User interface change data:
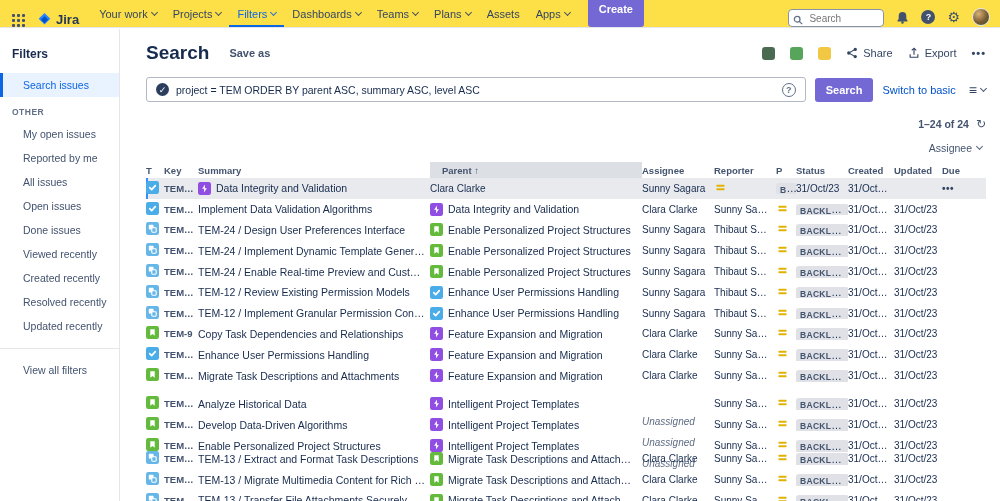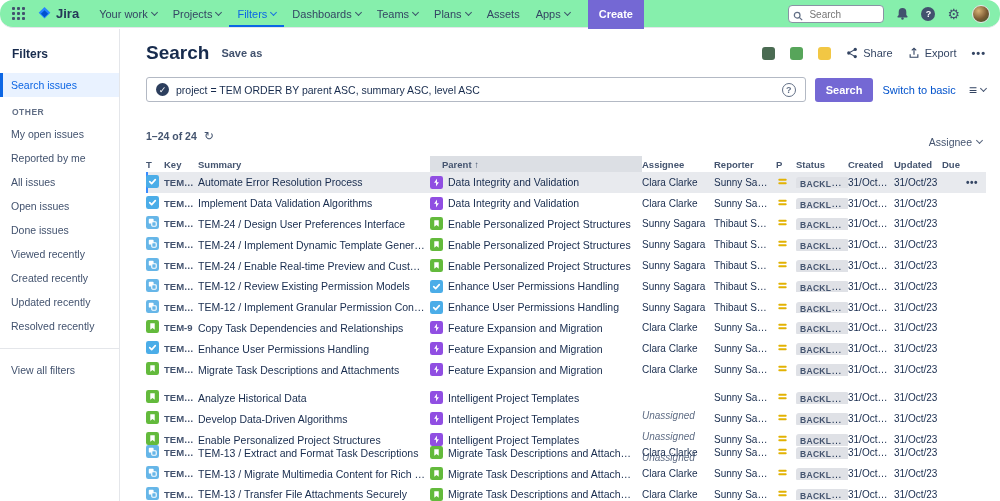"Jira" .topnav { align-items: center -> flex-end; background: #86efac -> #fde047; border-radius: 13px -> none }
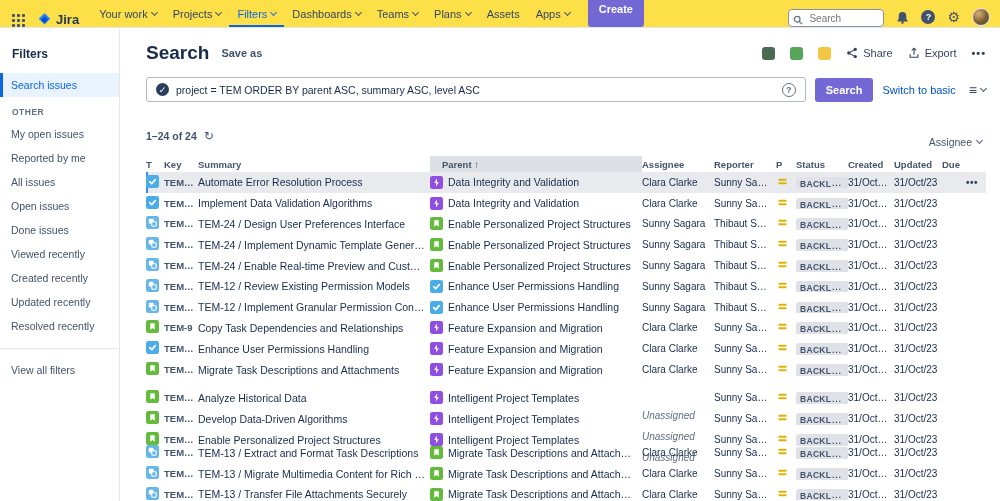"Save as" .saveas { margin-left: 12px -> 20px }
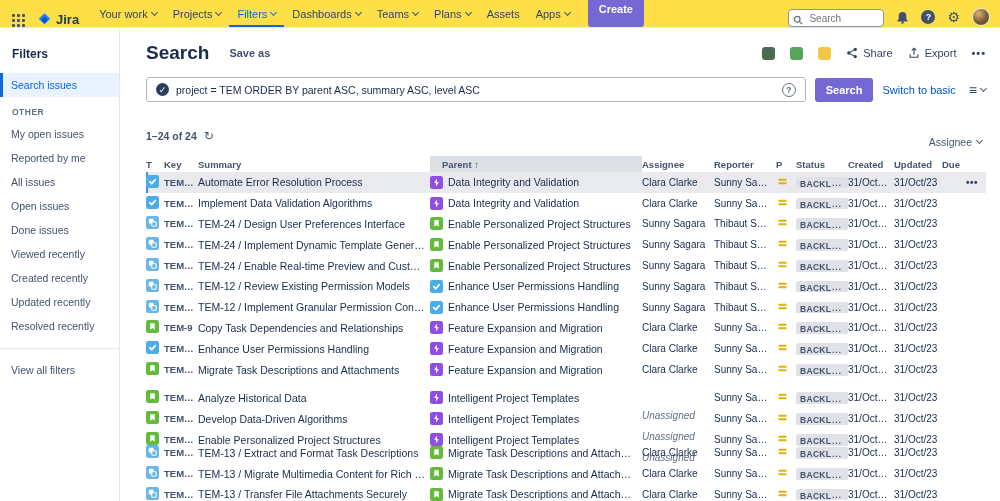"Search issues" .side-item { padding: 6px 8px -> 6px 20px }
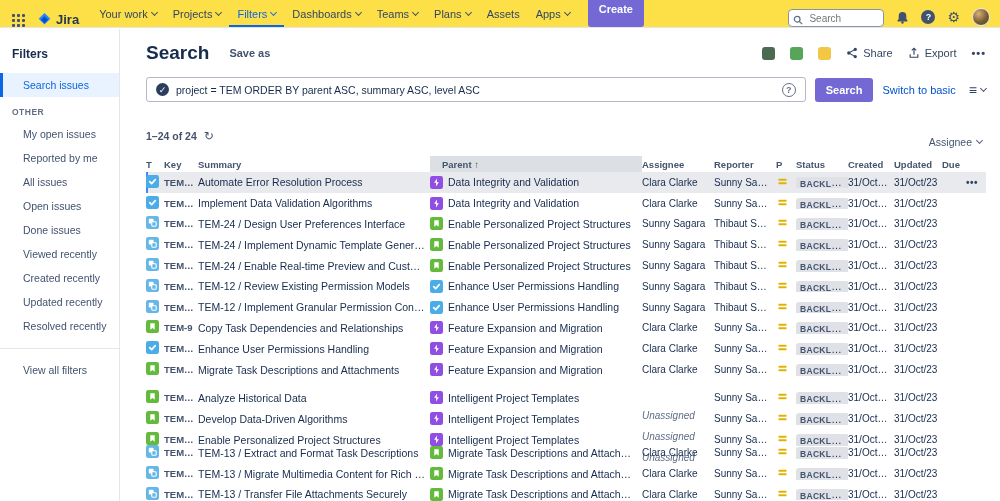"1–24 of 24" .results-row { flex-direction: none -> column; margin-top: 27px -> 15px }
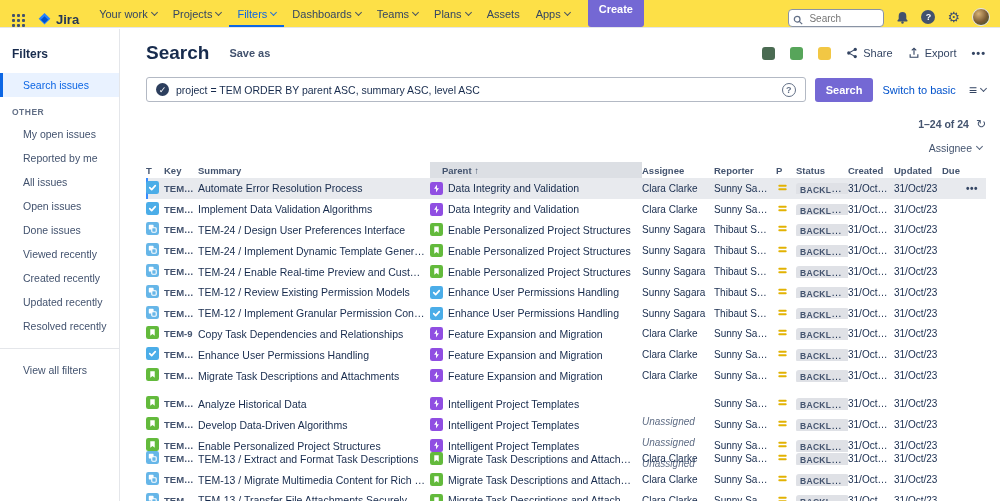"Automate Error Resolution Process" span.cell { html: <span>Automate Error Resolution Process</span> -> none }
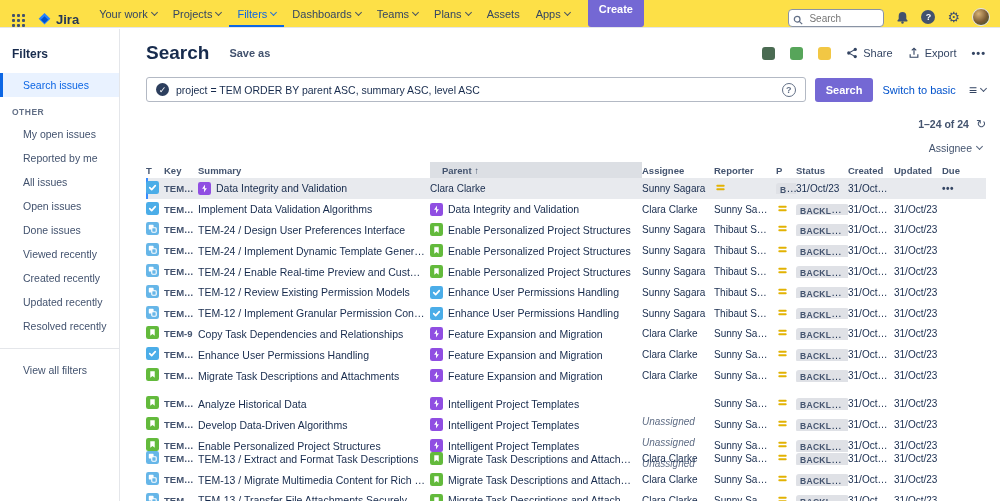"Updated recently" div.side-item { order: before "Resolved recently" -> after "Resolved recently" }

**WHAT IS REQUIRED**. Your reply is the full set of entries reproduced exactly, with images omitted.

**PROBLEM SOLUTION**.
"Jira" .topnav { align-items: center -> flex-end; background: #86efac -> #fde047; border-radius: 13px -> none }
"Save as" .saveas { margin-left: 12px -> 20px }
"Search issues" .side-item { padding: 6px 8px -> 6px 20px }
"1–24 of 24" .results-row { flex-direction: none -> column; margin-top: 27px -> 15px }
"Automate Error Resolution Process" span.cell { html: <span>Automate Error Resolution Process</span> -> none }
"Updated recently" div.side-item { order: before "Resolved recently" -> after "Resolved recently" }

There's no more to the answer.